* [Task directions]: Lines containing the word "left" are the ones to copy from the records below.

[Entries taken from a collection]

↓↓↓

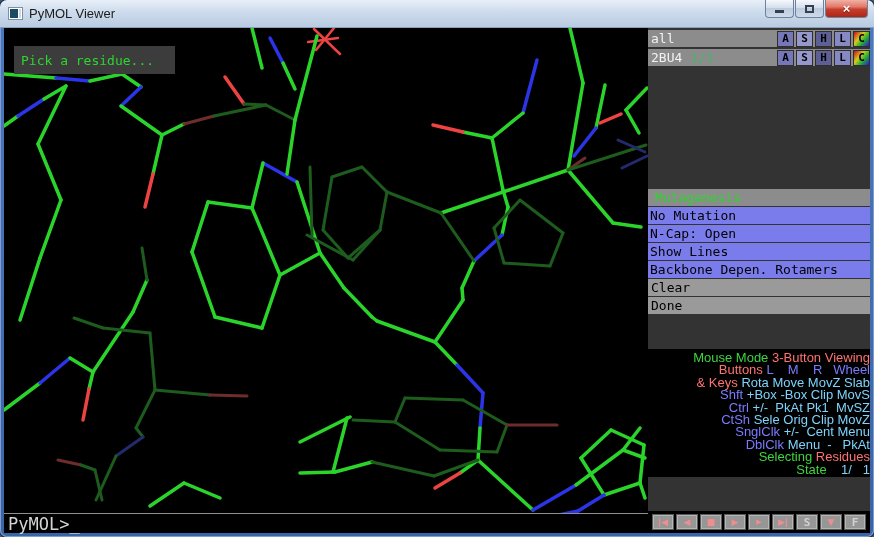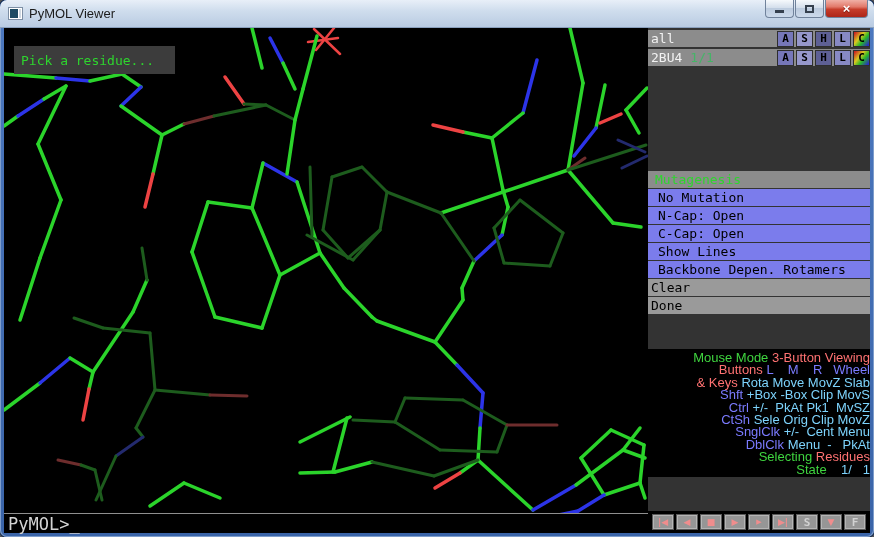--- a/index.html
+++ b/index.html
@@ -84,7 +84,7 @@
   }
   .menu-item{
     height:17px;background:#7b7cec;color:#000;
-    display:flex;align-items:center;padding-left:10px;margin-bottom:1px;cursor:default;
+    display:flex;align-items:center;padding-left:2px;margin-bottom:1px;cursor:default;
   }
   .menu-action{
     height:17px;background:#9a9a9a;color:#000;

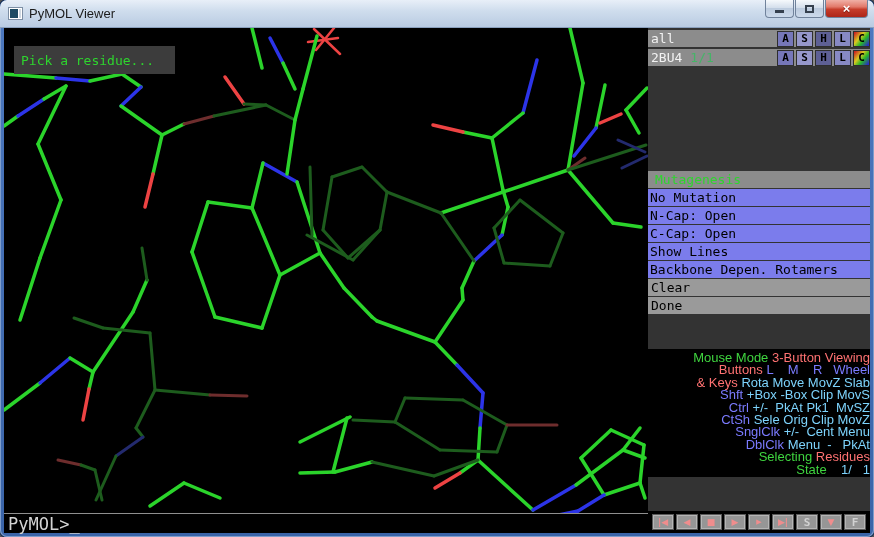--- a/index.html
+++ b/index.html
@@ -312,7 +312,6 @@
         <div id="menu-items">
             <div class="menu-item">No Mutation</div>
             <div class="menu-item">N-Cap: Open</div>
-            <div class="menu-item">C-Cap: Open</div>
             <div class="menu-item">Show Lines</div>
             <div class="menu-item">Backbone Depen. Rotamers</div>
           </div>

↑↑↑

* [Answer section]:
-    display:flex;align-items:center;padding-left:10px;margin-bottom:1px;cursor:default;
+    display:flex;align-items:center;padding-left:2px;margin-bottom:1px;cursor:default;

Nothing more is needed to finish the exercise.